Pratique hospitalière
DROIT
Avocat à la cour de Lyon
Faute dans la prise en charge psychiatrique, suicide de patients hospitalisés : voici quelques éléments de jurisprudence récente en matière de responsabilité et psychiatrie.
Les établissements dans lesquels sont réalisés des actes individuels de prévention, de diagnostic ou de soins ne sont responsables des conséquences dommageables d'actes de prévention, de diagnostic ou de soins qu'en cas de faute (CSP, Art. L. 1142-1 I).
Le fait qu’une patiente hospitalisée ait pu être violée à deux reprises de suite par un autre patient révèle des carences graves de la surveillance infirmière, qui engagent la responsabilité civile de l’établissement (TA Marseille, 28 mai 2024, n° 2206081).
Le 12 juillet 2018, une infirmière libérale présentant des antécédents de dépression et d'autolyse, a été accompagnée par les marins-pompiers au service des urgences psychiatriques de l'hôpital de la Conception à Marseille, relevant de l'AP-HM, où elle a été admise en soin libre à 10 h 35 et installée dans une chambre. Le jour même dans la soirée, elle a été victime, dans sa chambre d'hôpital, d'un viol commis par un autre patient, qui s'est présenté à deux reprises dans sa chambre et qui portait une blouse de personnel hospitalier.
Par un arrêt du 15 mars 2021, la Cour d'assises des Bouches-du-Rhône a reconnu le patient concerné coupable de ces faits et l'a condamné à 20 ans de réclusion criminelle, dès lors qu'il se trouvait en état de récidive légale. La victime a saisi le fonds d’indemnisation s’agissant du préjudice consécutif au viol.
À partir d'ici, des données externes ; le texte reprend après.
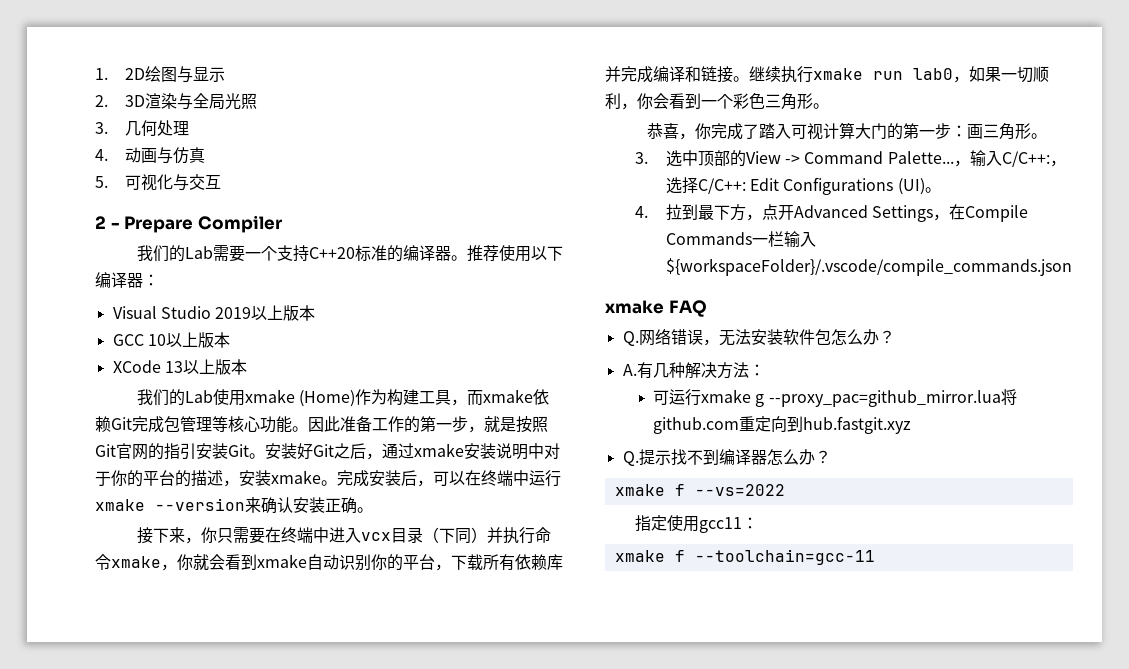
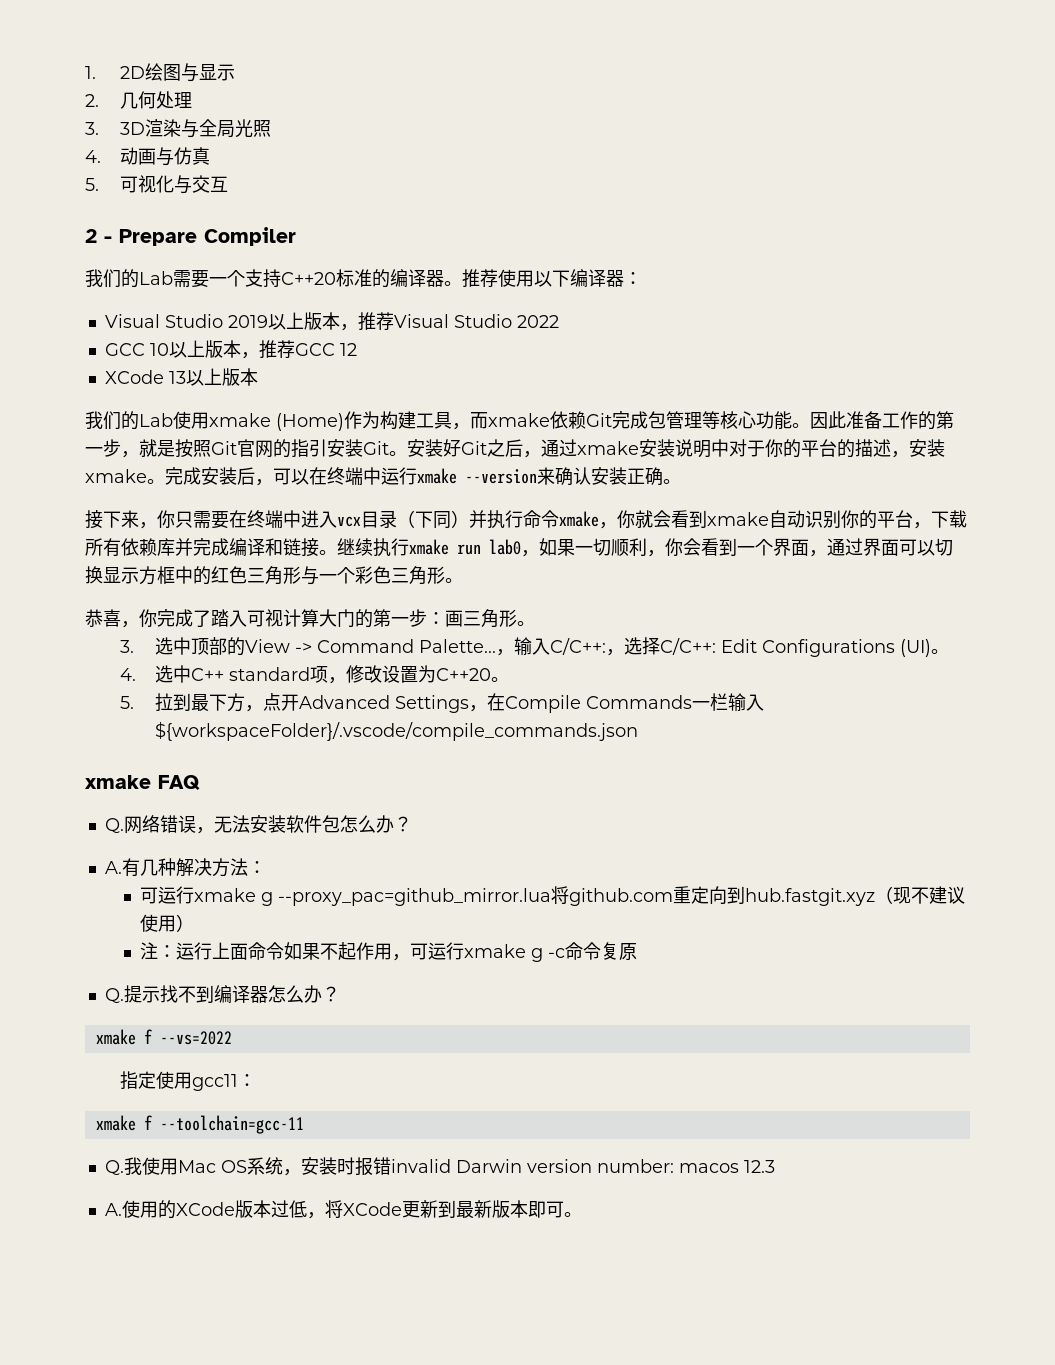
(108, 101) none -> [119,91,192,109] [85,122,99,135] 几何处理 // 3.
[95,120,190,136] // 3.几何处理 -> (271, 128) none
(316, 313) none -> [339,312,559,331] ，推荐Visual Studio 2022
(230, 340) none -> [240,340,357,359] ，推荐GCC 12
(733, 101) none -> [773,538,953,557] [85,566,355,585] 界面，通过界面可以切换显示方框中的红色三角形与一个
(649, 212) none -> [154,665,509,684] [119,696,134,709] 选中C++ standard项，修改设置为C++20。 // 5.
(912, 425) none -> [874,886,965,904] [139,914,194,932] [139,942,637,962] （现不建议使用） // 注：运行上面命令如果不起作用，可运行xmake g -c命令复原
(875, 557) none -> [104,1157,775,1176] [104,1200,582,1219] // Q.我使用Mac OS系统，安装时报错invalid Darwin version number: macos 12.3 // A.使用的XCode版本过低，将XCode更新到最新版本即可。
Ainsi, elle a saisi le tribunal administratif pour être indemnisée du préjudice moral consécutif aux fautes dont elle estime avoir été victime durant sa prise en charge à l'hôpital.
La patiente a été prise en charge le 12 juillet 2018 au sein de l'unité en soins psychiatriques de l'hôpital dans un état de trouble anxio-dépressif caractérisé et elle présentait des antécédents d'autolyse. Ainsi, si elle n'était pas hospitalisée sous contrainte, elle a été accueillie dans un service spécialisé en psychiatrie qui, par ailleurs, avait connaissance de ses antécédents médicaux. Elle a d’ailleurs rapidement été installée dans une chambre, au calme, dans l'attente de l'arrivée du psychiatre. Mais là, elle a été laissée seule durant près de 10 heures, sans voir de médecin, avant que les faits dont elle a été victime ne se produisent. En outre, le personnel médical l'avait laissée en possession de sa ceinture qu'elle a noué autour de son cou dans sa chambre dans le but de s'évanouir pour mettre un terme à son anxiété. Il s’agit là de manquements graves de nature à engager la responsabilité pour faute de l'établissement.
Par ailleurs, il ressort du dossier que l'agresseur de la patiente était connu du service et a également été laissé sans surveillance spécifique, ce qui lui a permis de déambuler dans le service et d'entrer à deux reprises, à 2 heures d'intervalle, dans la chambre voisine de la victime. Alors que l'intéressé l'a agressée une première fois, celle-ci a actionné le bouton d'alarme pour appeler à l'aide le personnel du service.
Toutefois, l'infirmière qui est venue éteindre l'alarme déclenchée par la victime ne lui a pas parlé et ne s'est pas approchée d'elle, alors même que la patiente était allongée sur son lit, nue, le t-shirt relevé jusqu'au nombril et le pantalon et les sous-vêtements baissés jusqu'aux chevilles, et en outre, avait sa ceinture autour du cou. Elle s'est contentée d'éteindre l'alarme et de ressortir de la chambre en fermant la porte à clé de l'extérieur sans se rendre compte que son agresseur s'était dissimulé dans la salle de bain. Ce n'est que lorsque la patiente a déclenché à nouveau l'alarme quelques minutes plus tard, alors que son agresseur venait de la violer à nouveau, que cette même infirmière accompagnée d'un second infirmier sont intervenus pour la secourir et la prendre en charge.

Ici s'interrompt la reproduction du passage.